Items from a dataset:
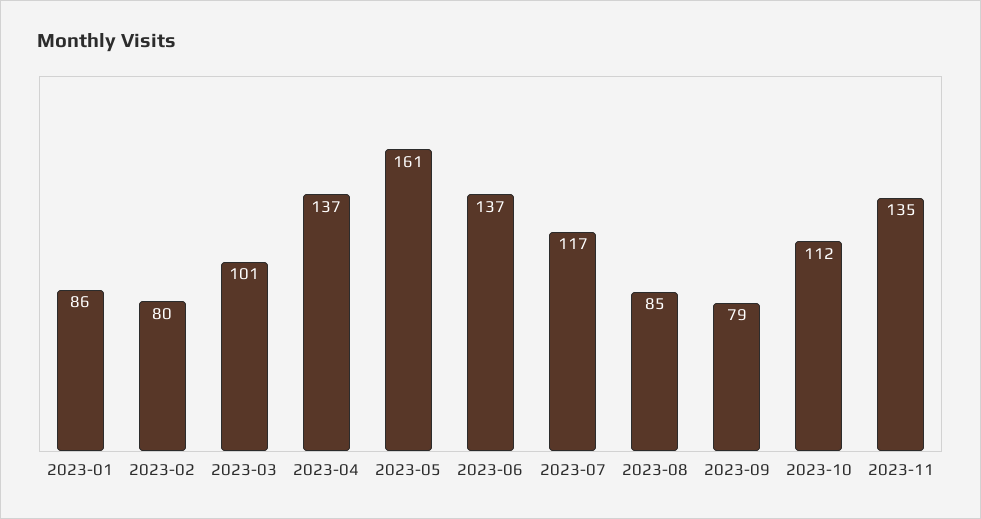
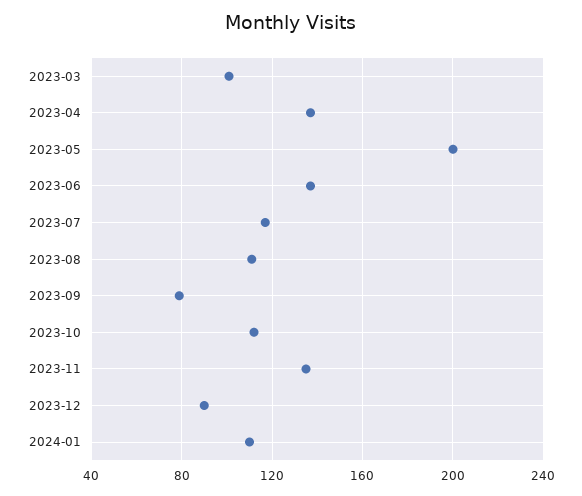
2023-01: 86 -> none
2023-02: 80 -> none
2023-05: 161 -> 200
2023-08: 85 -> 110
2023-12: none -> 90
2024-01: none -> 110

> _EXERCISE DESCRIPTION_
After locating the line with "2023-05: 161 -> 200" in the records above, please set down that line and all later ones exactly, and no other line.

> _EXERCISE RESULT_
2023-05: 161 -> 200
2023-08: 85 -> 110
2023-12: none -> 90
2024-01: none -> 110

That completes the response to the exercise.